Indo Livestock Jadi Ajang Percepatan Inklusi Keuangan Petani hingga Nelayan

Indo Livestock jadi ajang percepatan Inklusi keuangan petani. (Sariagri/Arif Ferdianto)

Editor: Tatang Adhiwidharta - Kamis, 7 Juli 2022 | 14:40 WIB

Pameran internasional industri peternakan, pertanian, perikanan, pakan ternak, kesehatan hewan dan lain sebagainya kembali digelar. Setelah dua tahun vakum akibat pandemi Indo Livestock Expo & Forum 2022 diadakan di Jakarta Convention Center (JCC), Senayan pada 6 – 8 Juli 2022.

Asisten Deputi Keuangan Inklusif dan Keuangan Syariah, Kementerian Koordinator Bidang Perekonomian, Erdiriyo mengatakan Indo Livestock menyiapkan acara seminar nasional percepatan inklusi keuangan bagi petani, peternak, dan nelayan, di mana menjadi bagian dari parallel event G20.

“Kami memandang forum ini sangat strategis karena seperti kita ketahui bersama bahwa sektor agrikultur merupakan salah satu sektor terbesar penopang pertumbuhan ekonomi. Namun besarnya kontribusi dan peran agrikultur terhadap perekonomian belum sejalan dengan tingkat kesejahteraan para petani, peternak, dan nelayan,” ujarnya di JCC.

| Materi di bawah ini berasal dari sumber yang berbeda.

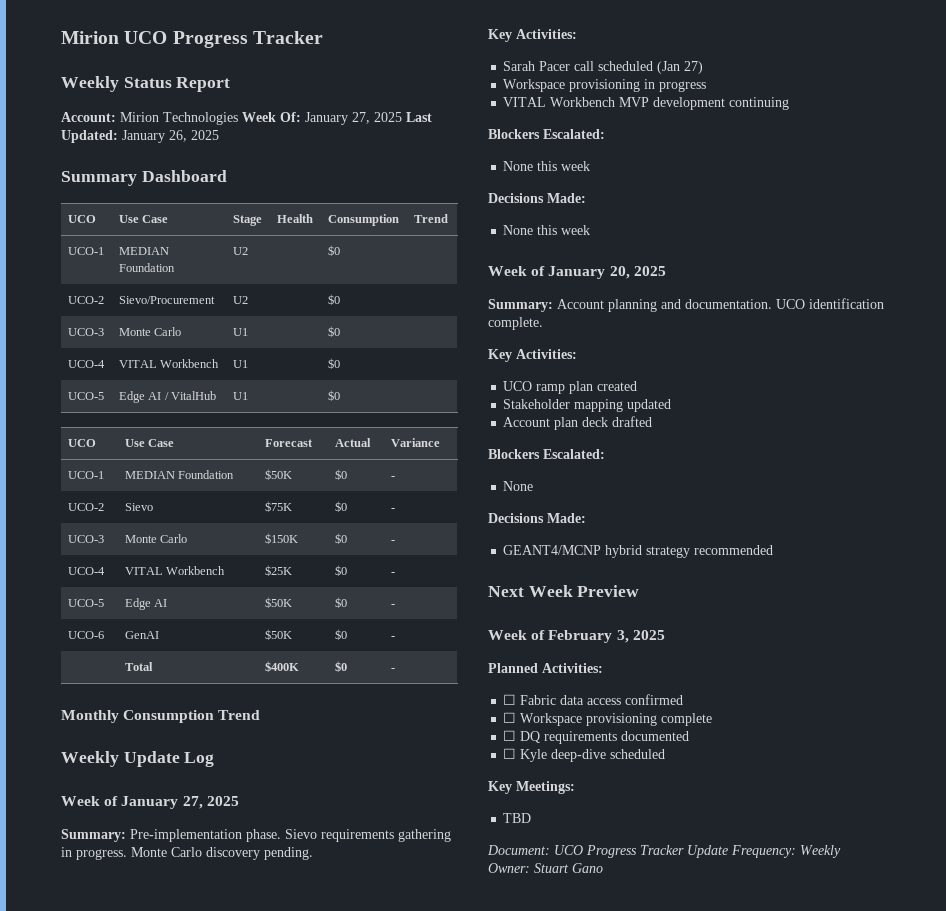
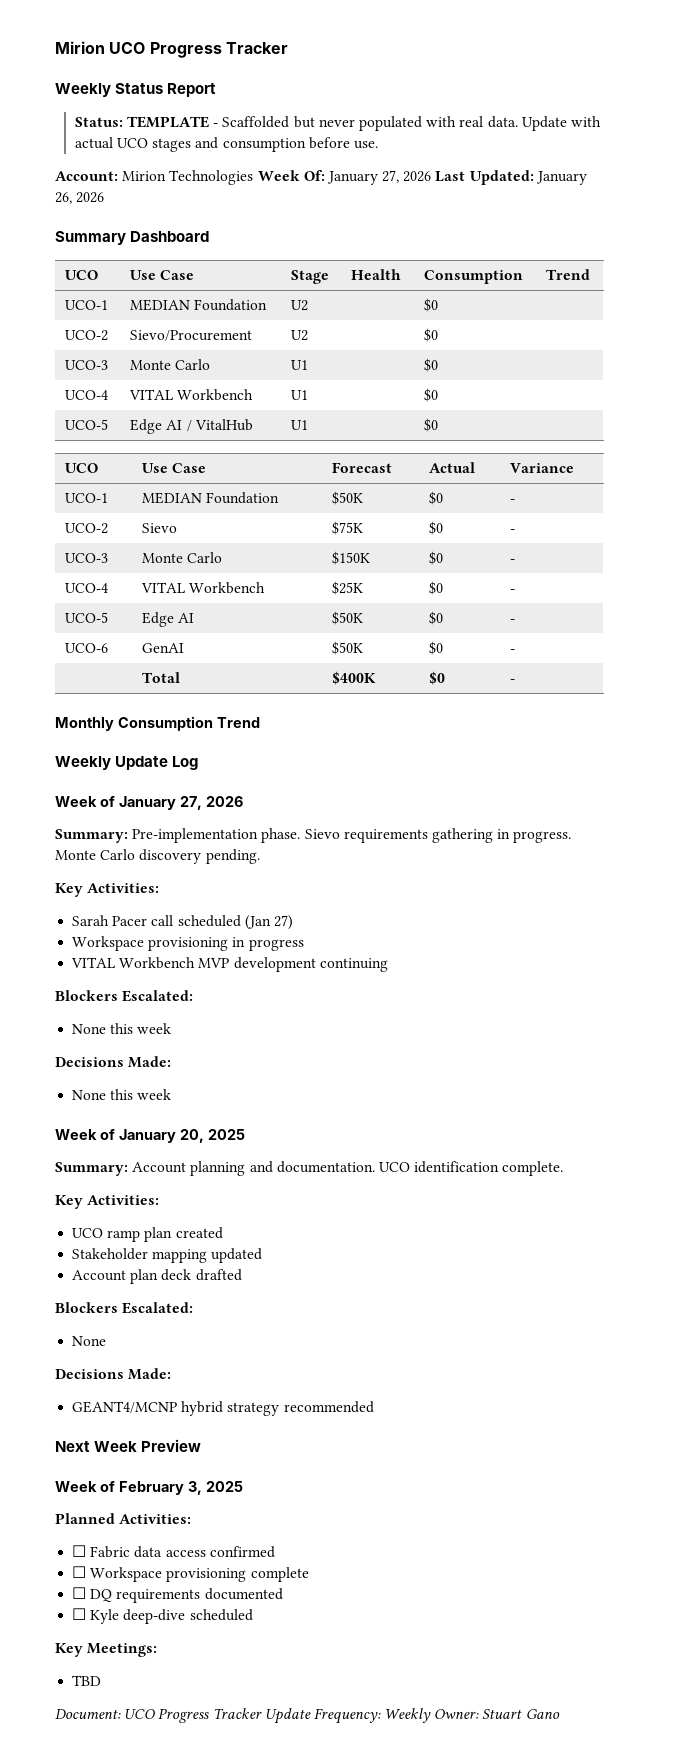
+ Status: TEMPLATE - Scaffolded but never populated with real data. Update with actual UCO stages and consumption before use.
- Account: Mirion Technologies Week Of: January 27, 2025 Last Updated: January 26, 2025
+ Account: Mirion Technologies Week Of: January 27, 2026 Last Updated: January 26, 2026
- Week of January 27, 2025
+ Week of January 27, 2026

Dia menjelaskan, Presiden RI, Joko Widodo menargetkan tingkat inklusi keuangan sebesar 90 persen pada tahun 2024. Dikatakannya, di tahun 2021 lalu tingkat inklusi keungan nasional telah mencapai 83,6 persen.

“Berkat sinergi kebijakan yang erat dan kolaborasi kegiatan yang optimal dari Kementerian/Lembaga anggota DNKI (Dewan Nasional Keuangan Inklusif) dan stakeholder terkait, patut kita syukuri bahwa tingkat inklusi keuangan pada tahun 2021 telah mencapai 83,6 persen,” jelasnya.

Baca Juga: Indo Livestock Jadi Ajang Percepatan Inklusi Keuangan Petani hingga Nelayan
Lalat Tentara Hitam Berpotensi Penuhi Kebutuhan Pakan Dalam Negeri

Untuk diketahui, Indo Livestock Expo & Forum 2022 diikuti oleh ratusan peserta dari 23 negara termasuk empat negara paviliun yaitu Indonesia, Belanda, Korea Selatan, dan Tiongkok.

Seluruh pelaku dari dalam dan luar negeri baik pengusaha, peneliti, pemerhati, produsen, para pakar, kementerian/lembaga, dan instansi pemerintah serta asosiasi yang bergerak di sektor terkait pun turut hadir.